- INSTRUCTIONS FOR THE TASK: Your reply should reproduce the data below without a single alteration, apart from dropping the images.

(Web interface edit records)

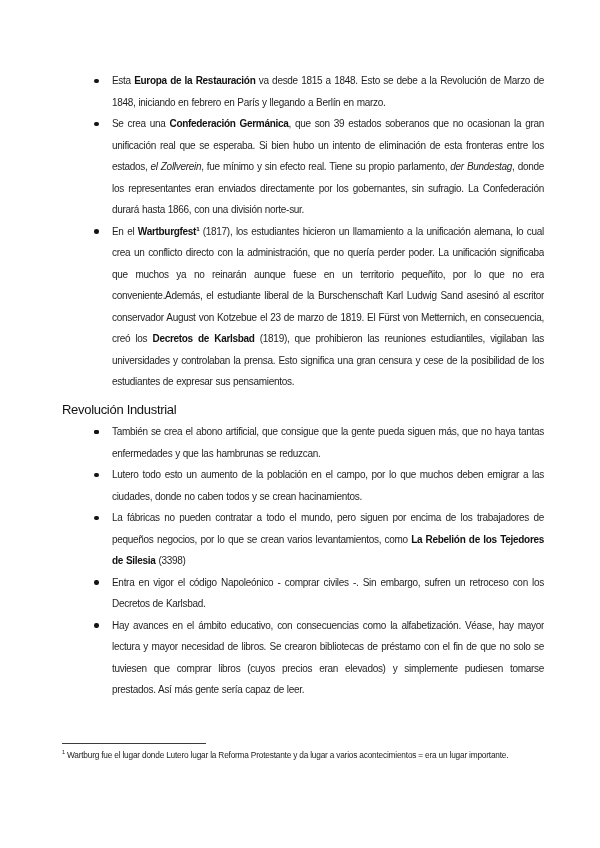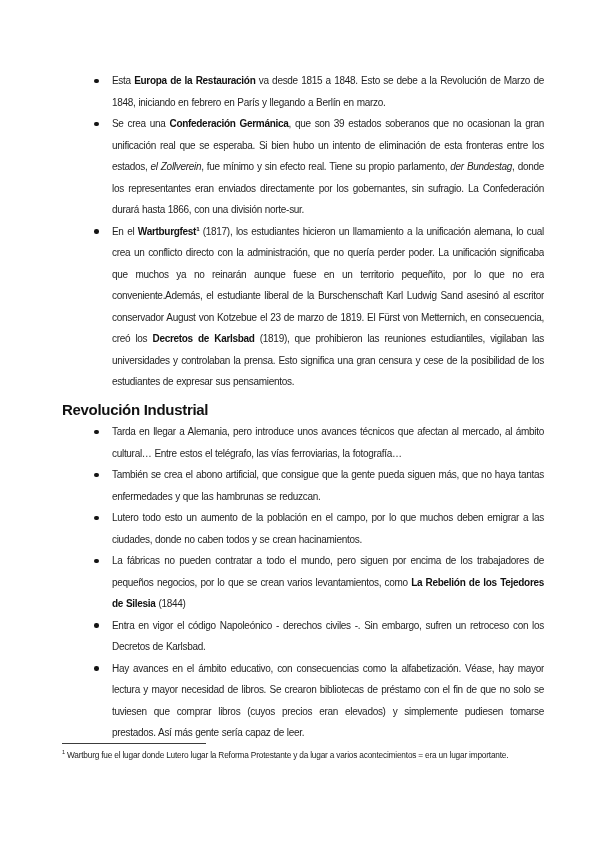"Revolución Industrial" .doc-heading { font-size: 15px -> 13px; font-weight: 700 -> 400 }
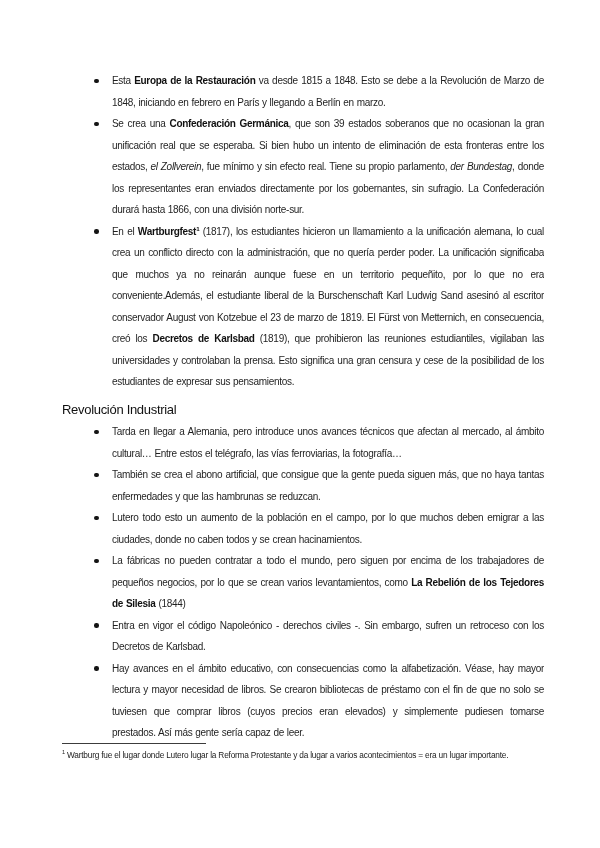"Tarda en llegar a Alemania," span.runs { html: <span><span>Tarda en llegar a Alemania, pero introduce unos avances técnicos que afectan al mercado, al ámbito cultural… Entre estos el telégrafo, las vías ferroviarias, la fotografía…</span></span> -> none }
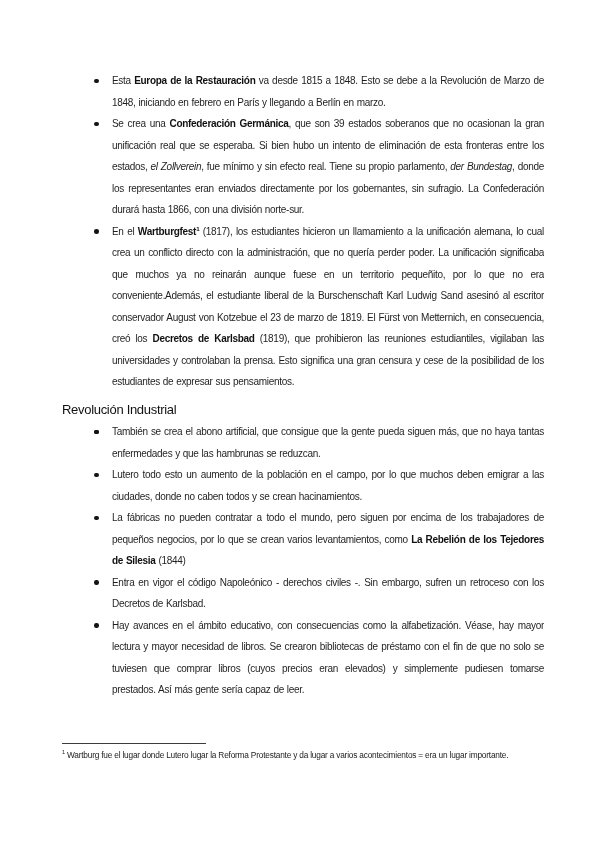"(1844)" span { text: 1844 -> 3398 }
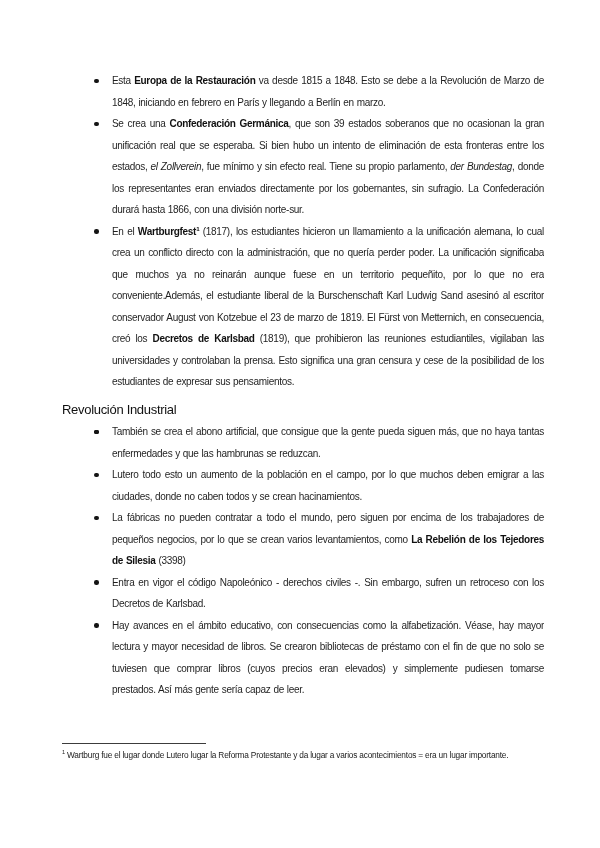"Entra en vigor el código" span { text: derechos -> comprar }
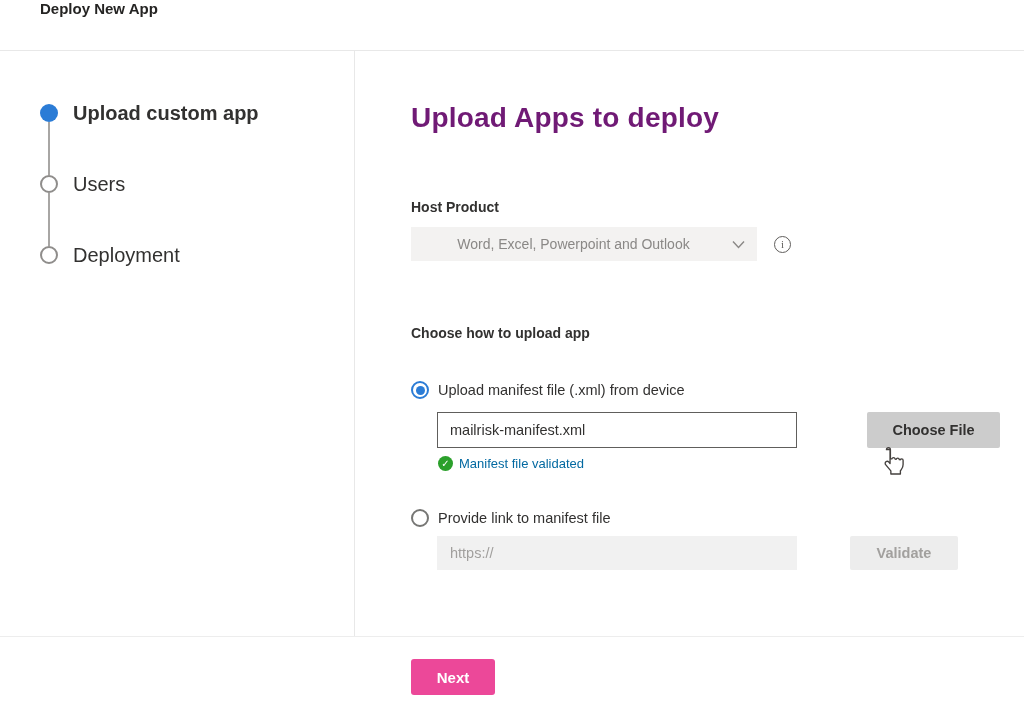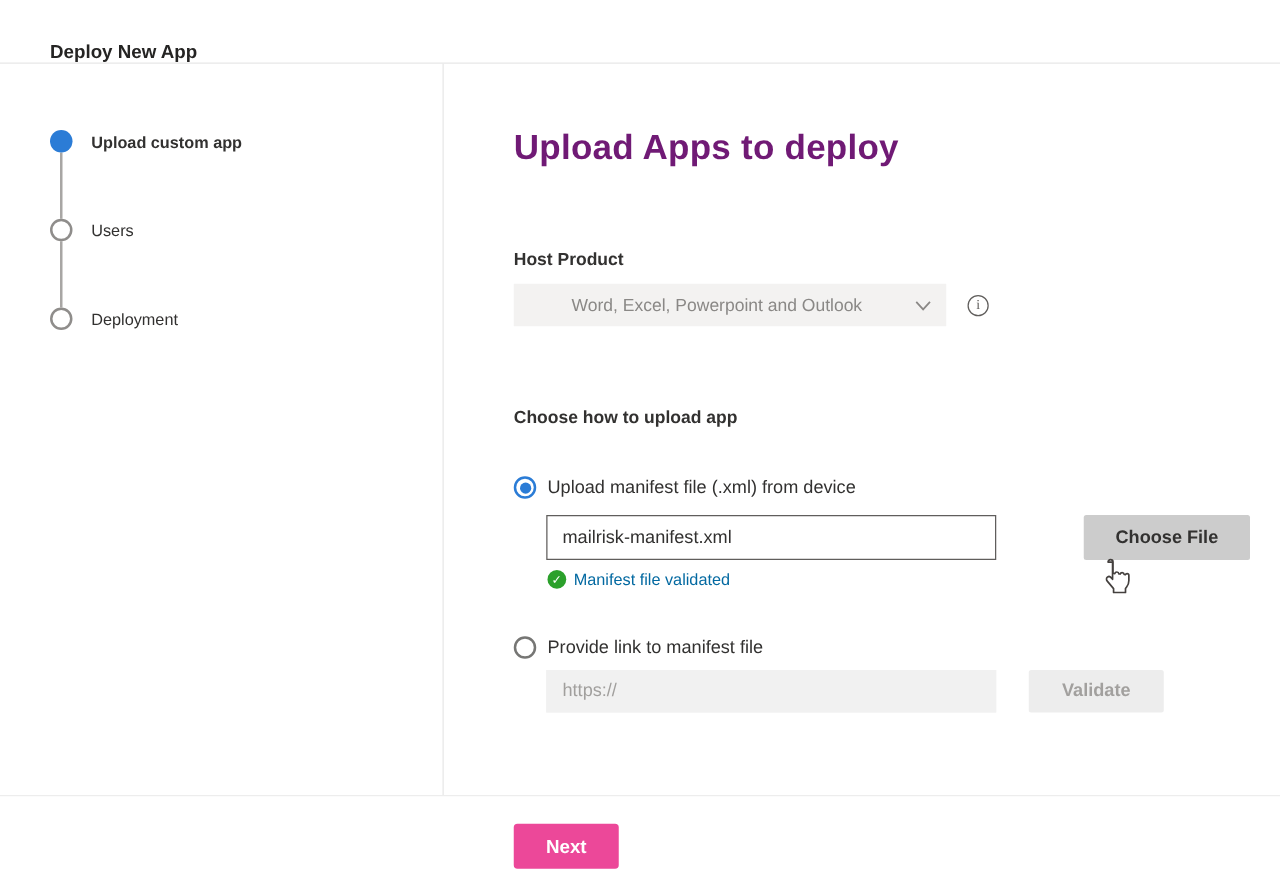"Deploy New App" .app-header { align-items: flex-end -> flex-start }
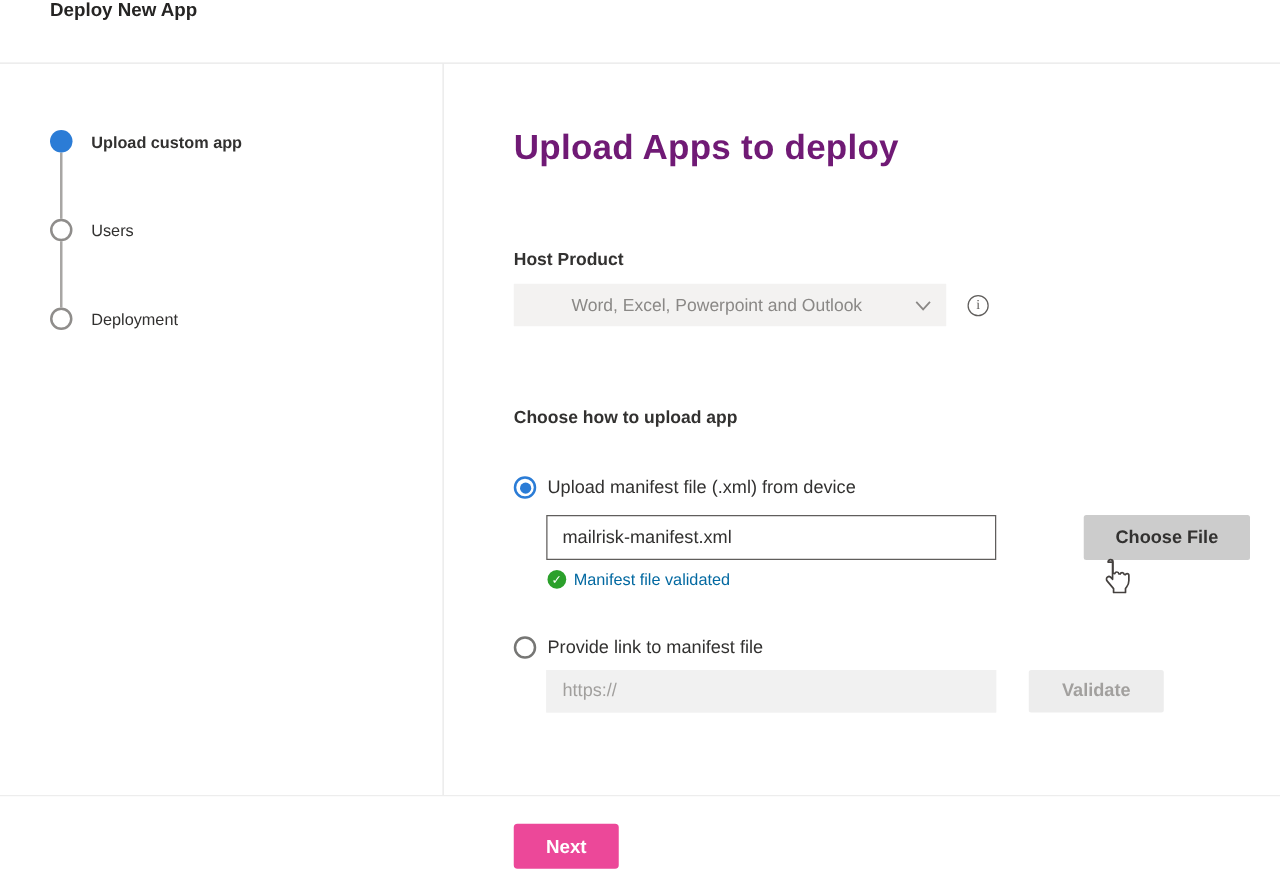"Upload custom app" .step-label { font-size: 13px -> 20px }
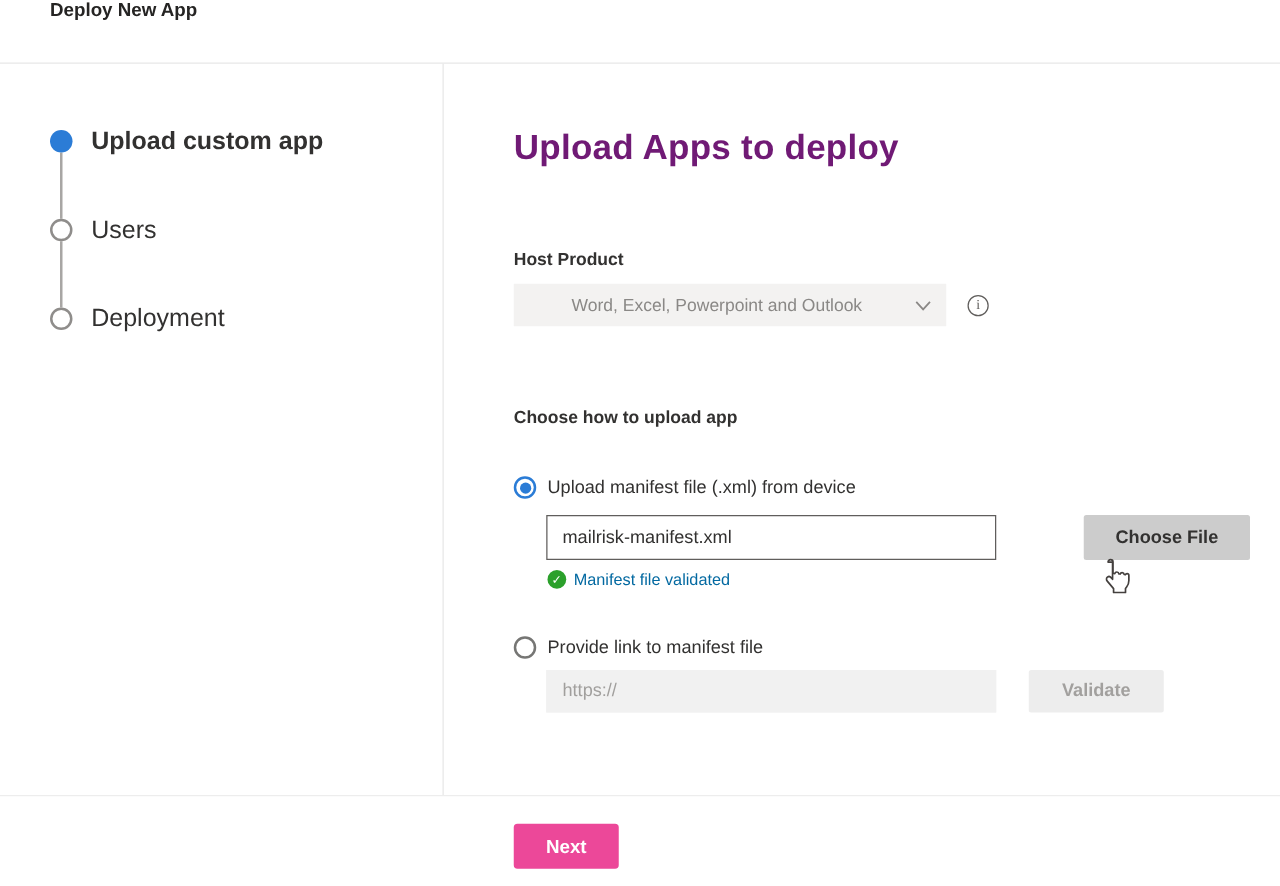"https://" .url-row { gap: none -> 27px }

- OUTPUT FOR THIS TASK:
"Revolución Industrial" .doc-heading { font-size: 15px -> 13px; font-weight: 700 -> 400 }
"Tarda en llegar a Alemania," span.runs { html: <span><span>Tarda en llegar a Alemania, pero introduce unos avances técnicos que afectan al mercado, al ámbito cultural… Entre estos el telégrafo, las vías ferroviarias, la fotografía…</span></span> -> none }
"(1844)" span { text: 1844 -> 3398 }
"Entra en vigor el código" span { text: derechos -> comprar }
"Deploy New App" .app-header { align-items: flex-end -> flex-start }
"Upload custom app" .step-label { font-size: 13px -> 20px }
"https://" .url-row { gap: none -> 27px }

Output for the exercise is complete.